Combines BM25 + vector + expansion + reranking. Best for:

  • General purpose search
  • When you’re not sure what terms to use
  • Complex questions
gno query "best practices for error handling"

Score Normalization

All scores are normalized to [0.0 - 1.0] range where 1.0 is the best match. This makes scores comparable within a result set.

Important: Scores are normalized per query and are NOT comparable across different queries. A score of 0.8 on query A doesn’t mean the same relevance as 0.8 on query B.

BM25 Scores

Raw BM25: smaller (more negative) = better
Normalized: (worst - raw) / (worst - best)
Result: 1.0 = best match in results, 0.0 = worst

Vector Scores

Cosine distance: 0 = identical, 2 = opposite
Similarity: 1 - (distance / 2)
Result: 1.0 = identical vectors

Fusion Scores

RRF produces position-based scores that are then normalized. Documents appearing highly in multiple lists score best.

Blended Scores

Final score combines fusion + rerank with position-aware weights, then normalized to [0,1].

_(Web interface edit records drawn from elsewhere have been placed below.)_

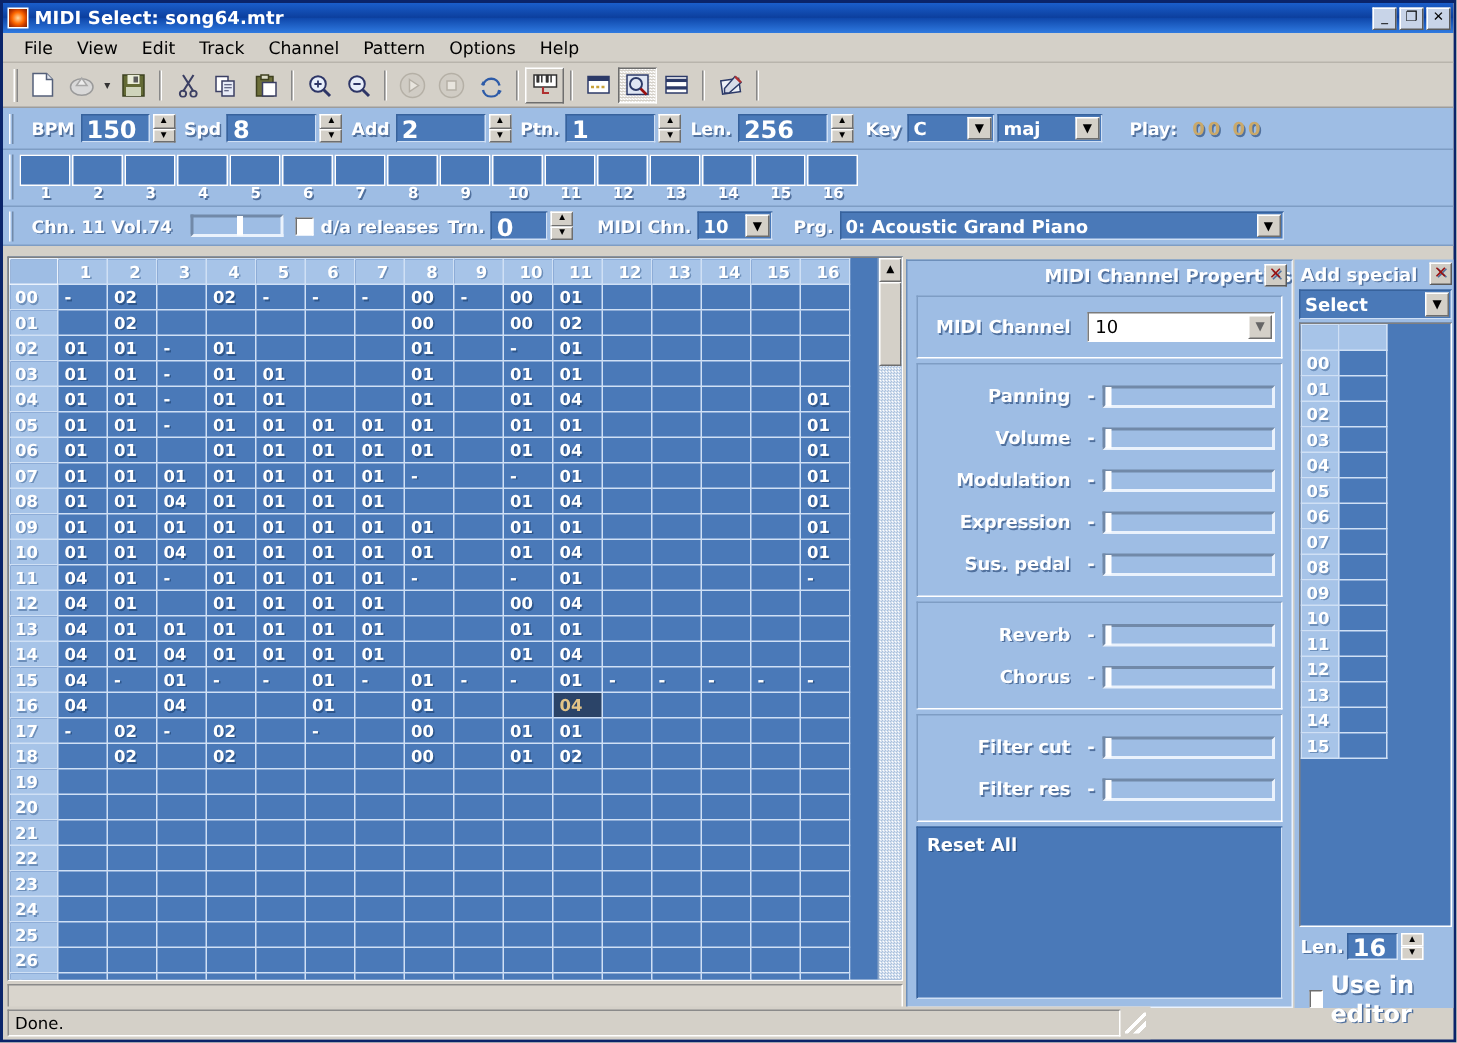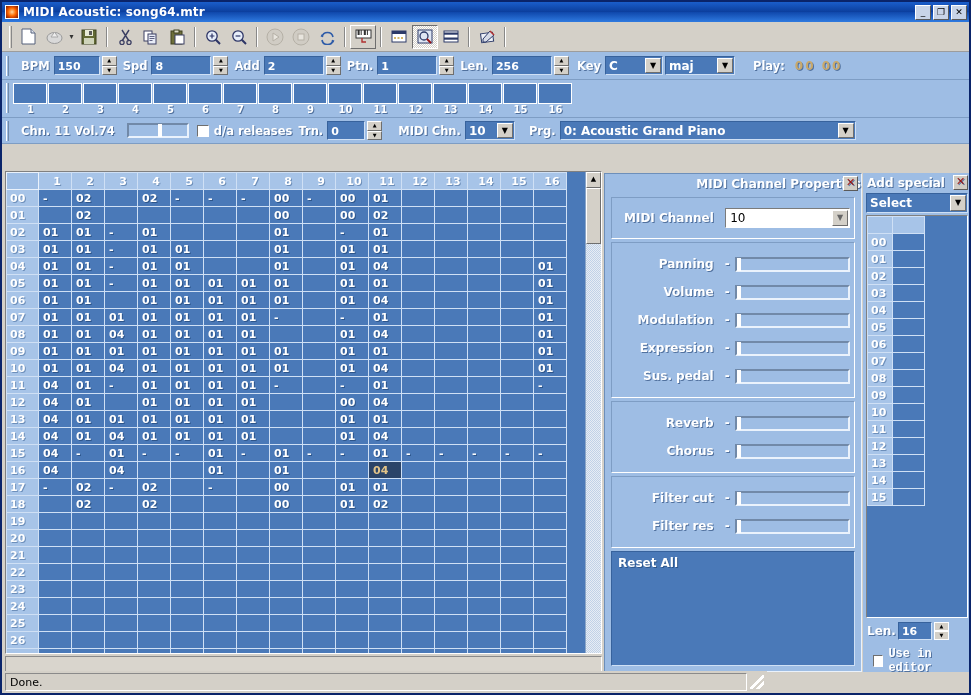--- a/index.html
+++ b/index.html
@@ -451,7 +451,7 @@
 
   <div class="titlebar">
     <div class="title-icon"></div>
-    <div class="title-text">MIDI Acoustic: song64.mtr</div>
+    <div class="title-text">MIDI Select: song64.mtr</div>
     <div class="title-btns">
       <div class="tbtn">_</div>
       <div class="tbtn">❐</div>

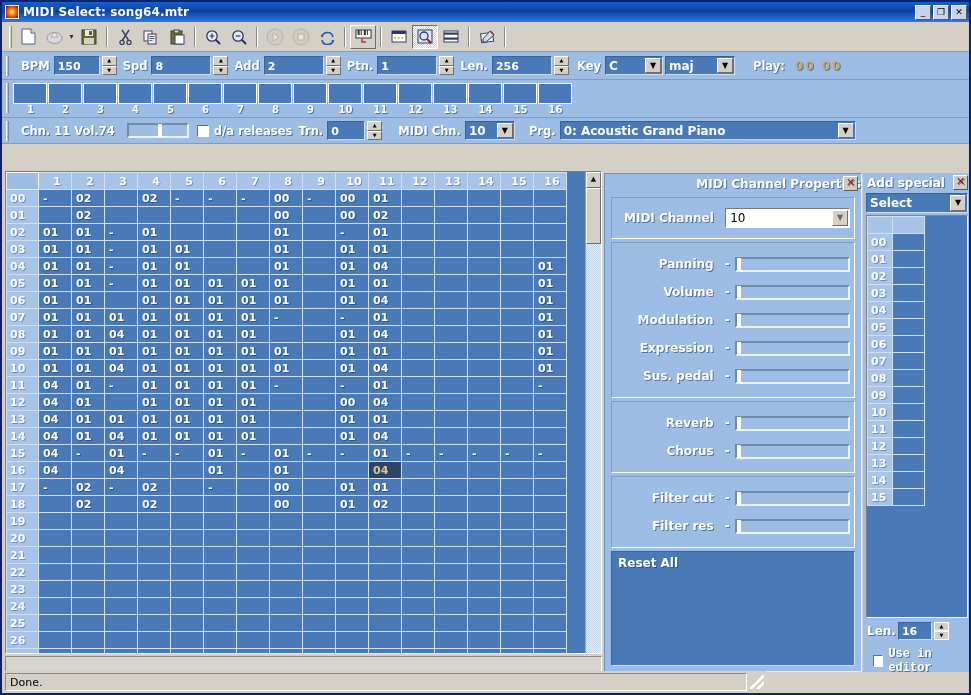--- a/index.html
+++ b/index.html
@@ -459,6 +459,16 @@
     </div>
   </div>
 
+  <div class="menubar">
+    <div class="menuitem">File</div>
+    <div class="menuitem">View</div>
+    <div class="menuitem">Edit</div>
+    <div class="menuitem">Track</div>
+    <div class="menuitem">Channel</div>
+    <div class="menuitem">Pattern</div>
+    <div class="menuitem">Options</div>
+    <div class="menuitem">Help</div>
+  </div>
 
   <div class="toolbar">
     <div class="tgrip"></div>

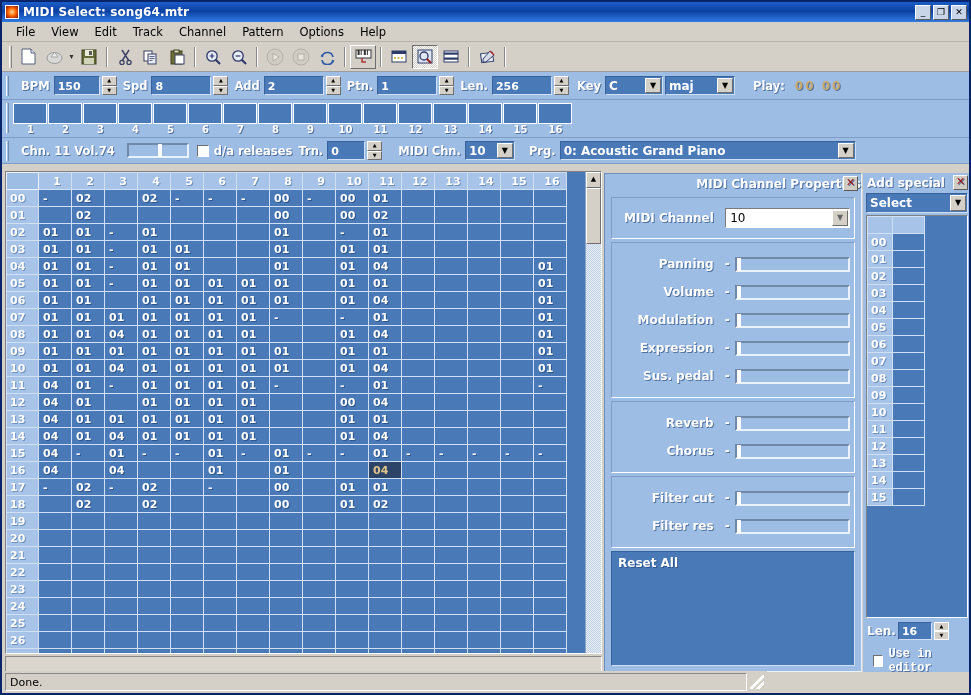--- a/index.html
+++ b/index.html
@@ -111,7 +111,7 @@
     background: #4a79b8;
     border: 1px solid;
     border-color: #37629c #cfe0f5 #cfe0f5 #37629c;
-    color: #fff; font-weight: bold; font-size: 11px;
+    color: #fff; font-weight: bold; font-size: 16px;
     padding: 1px 3px 0 3px;
     display: flex; align-items: center;
   }

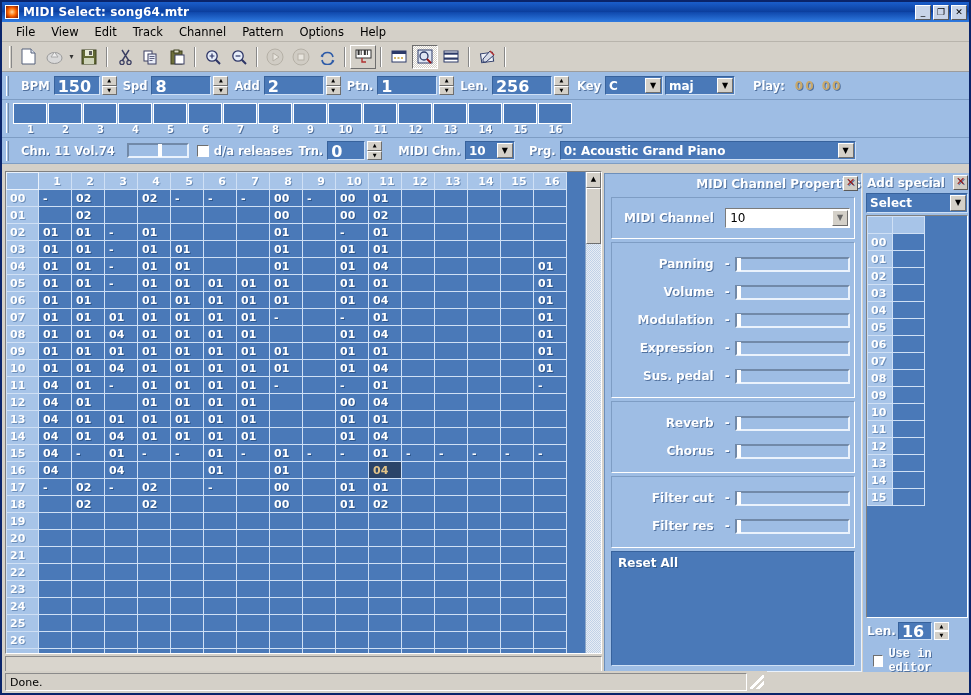--- a/index.html
+++ b/index.html
@@ -417,9 +417,8 @@
     display: flex; align-items: center; margin-top: 7px; padding-left: 6px;
   }
   .useeditor .lab {
-    color:#fff; font-weight:bold; font-size:12px;
+    color:#fff; font-weight:bold; font-size:16px;
     text-shadow: 1px 1px 0 #51719e;
-    font-family: Liberation Mono, monospace;
   }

Reciprocal Rank Fusion (RRF)

RRF is an algorithm that merges multiple ranked lists without needing to calibrate scores across different retrieval methods. The formula:

RRF_score(doc) = Σ weight_i / (k + rank_i)

Where:

  • k = 60 (dampening constant, reduces impact of exact rank)
  • rank_i = position in result list i (1-indexed)
  • weight_i = importance of that result list

Why RRF Works

Consider a document that appears:

  • Rank 1 in BM25: 1.0 / (60 + 1) = 0.0164
  • Rank 3 in Vector: 1.0 / (60 + 3) = 0.0159
  • Total: 0.0323

vs a document that appears:

  • Rank 1 in BM25 only: 1.0 / (60 + 1) = 0.0164
  • Not in Vector results
  • Total: 0.0164

The document appearing in both lists wins, even if another document ranked #1 in just one list.

Variant Weighting

Not all searches are equal:

Source Weight Reasoning
Original BM25 1.0 Direct match to user query
Original Vector 1.0 Direct semantic match
BM25 variants 0.5 LLM-generated, less direct
Vector variants 0.5 LLM-generated, less direct
HyDE passage 0.7 Powerful but indirect

Position-Aware Blending

After RRF fusion, the top candidates are reranked using a cross-encoder model. But we don’t just replace fusion scores with rerank scores - we blend them based on position:

Position Fusion Weight Rerank Weight Why
1-3 75% 25% Top results from multi-signal fusion are reliable
4-10 60% 40% Balanced - both signals useful
11+ 40% 60% Lower ranks benefit more from reranker judgment

This approach:

  • Trusts the robust multi-signal fusion for top positions
  • Lets the deeper cross-encoder model refine lower positions
  • Prevents a single model from dominating results

Retrieval Limits

GNO retrieves more candidates than you request, then filters down:

Stage Candidates Retrieved
BM25 (original query) limit × 2
BM25 (each variant) limit
Vector (original query) limit × 2
Vector (each variant) limit
Vector (HyDE) limit
After fusion All unique docs
Reranking Top 20
Final output Your requested limit

Controlling Search Behavior

Skip Expansion

If you want faster results or have a precise query:

gno query "exact phrase match" --no-expand

Skip Reranking

For speed or if you trust fusion scores:

gno query "my search" --no-rerank

Filter by Score

Only show high-confidence results:

gno query "my search" --min-score 0.5

Limit Results

gno query "my search" -n 10

See Pipeline Details

The --explain flag shows what happened:

gno query "my search" --explain

Graceful Degradation

GNO works even when components are missing:

Missing Component Behavior
sqlite-vec extension BM25 search only
Embedding model Vector search disabled
Rerank model Skip reranking, use fusion
Generation model Skip query expansion

Run gno doctor to check what’s available.

Language Support

Query expansion prompts are language-aware:

  • English (en-*): Optimized English prompt
  • German (de-*): Native German prompt
  • Other: Multilingual fallback prompt

Language is auto-detected from your query text using the franc library (supports 30+ languages).

Performance Characteristics

Operation Typical Time
BM25 search ~5-20ms
Vector search ~10-50ms
Query expansion ~1-3s (LLM generation)
Reranking (20 docs) ~500ms-2s
Full hybrid query ~2-5s

Query expansion is cached by query + model, so repeated queries are fast.